==== Exercise input ====

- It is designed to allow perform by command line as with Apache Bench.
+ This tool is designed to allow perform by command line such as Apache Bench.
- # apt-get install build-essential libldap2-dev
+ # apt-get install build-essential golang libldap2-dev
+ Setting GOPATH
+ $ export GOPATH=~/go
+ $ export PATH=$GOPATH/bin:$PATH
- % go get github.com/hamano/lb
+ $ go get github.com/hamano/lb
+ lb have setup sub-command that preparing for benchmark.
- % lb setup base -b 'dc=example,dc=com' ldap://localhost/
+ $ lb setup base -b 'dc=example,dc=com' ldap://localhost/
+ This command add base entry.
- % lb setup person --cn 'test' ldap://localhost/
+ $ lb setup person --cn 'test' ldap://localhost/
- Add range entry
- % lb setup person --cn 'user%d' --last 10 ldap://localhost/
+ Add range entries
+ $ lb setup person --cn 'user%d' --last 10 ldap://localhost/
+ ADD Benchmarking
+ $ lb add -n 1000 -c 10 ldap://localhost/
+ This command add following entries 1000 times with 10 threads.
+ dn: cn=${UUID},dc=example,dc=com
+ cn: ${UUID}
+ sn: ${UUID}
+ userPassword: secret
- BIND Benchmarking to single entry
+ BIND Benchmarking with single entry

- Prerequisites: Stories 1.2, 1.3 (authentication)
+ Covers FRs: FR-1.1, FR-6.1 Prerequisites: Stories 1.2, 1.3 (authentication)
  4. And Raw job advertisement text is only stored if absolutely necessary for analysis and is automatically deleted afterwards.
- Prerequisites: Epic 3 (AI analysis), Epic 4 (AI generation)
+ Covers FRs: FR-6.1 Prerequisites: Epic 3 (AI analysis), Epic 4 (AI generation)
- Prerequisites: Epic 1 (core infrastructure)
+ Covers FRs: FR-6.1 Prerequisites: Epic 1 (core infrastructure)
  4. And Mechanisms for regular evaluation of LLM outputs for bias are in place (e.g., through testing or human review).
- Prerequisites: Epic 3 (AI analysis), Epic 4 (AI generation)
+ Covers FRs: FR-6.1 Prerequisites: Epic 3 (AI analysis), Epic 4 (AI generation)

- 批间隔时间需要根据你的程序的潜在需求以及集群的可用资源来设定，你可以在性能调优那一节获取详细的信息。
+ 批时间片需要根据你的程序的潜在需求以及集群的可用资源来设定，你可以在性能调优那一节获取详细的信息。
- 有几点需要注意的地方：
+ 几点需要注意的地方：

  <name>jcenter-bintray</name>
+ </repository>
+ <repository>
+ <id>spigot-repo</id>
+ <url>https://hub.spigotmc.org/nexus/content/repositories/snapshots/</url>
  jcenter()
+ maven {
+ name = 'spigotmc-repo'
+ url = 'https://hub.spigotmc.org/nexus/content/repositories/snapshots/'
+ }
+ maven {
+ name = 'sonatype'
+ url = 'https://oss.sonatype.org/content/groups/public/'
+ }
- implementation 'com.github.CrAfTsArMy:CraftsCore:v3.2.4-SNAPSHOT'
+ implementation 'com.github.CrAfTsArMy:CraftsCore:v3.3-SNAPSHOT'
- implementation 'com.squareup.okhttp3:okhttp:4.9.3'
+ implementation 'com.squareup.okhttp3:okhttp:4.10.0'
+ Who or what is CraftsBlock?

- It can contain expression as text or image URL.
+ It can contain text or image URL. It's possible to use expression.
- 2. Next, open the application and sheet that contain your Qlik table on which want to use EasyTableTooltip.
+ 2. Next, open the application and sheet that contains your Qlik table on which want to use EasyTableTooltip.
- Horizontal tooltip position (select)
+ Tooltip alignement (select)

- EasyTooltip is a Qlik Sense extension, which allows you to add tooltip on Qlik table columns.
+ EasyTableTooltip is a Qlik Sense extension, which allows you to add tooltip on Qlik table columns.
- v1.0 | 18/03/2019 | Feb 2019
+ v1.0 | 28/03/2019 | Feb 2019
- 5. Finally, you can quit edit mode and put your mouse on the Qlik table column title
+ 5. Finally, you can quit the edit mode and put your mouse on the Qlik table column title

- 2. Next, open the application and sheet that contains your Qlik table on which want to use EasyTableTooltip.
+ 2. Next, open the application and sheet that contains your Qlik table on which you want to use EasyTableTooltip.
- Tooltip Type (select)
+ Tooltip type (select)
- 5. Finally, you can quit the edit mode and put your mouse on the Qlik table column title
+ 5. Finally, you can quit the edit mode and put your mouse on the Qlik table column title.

====

§ **Required work**:
Each line of the listing that holds the string "GOPATH" counts once; state how many there are, with nothing added.

§ **Answer for the task**:
3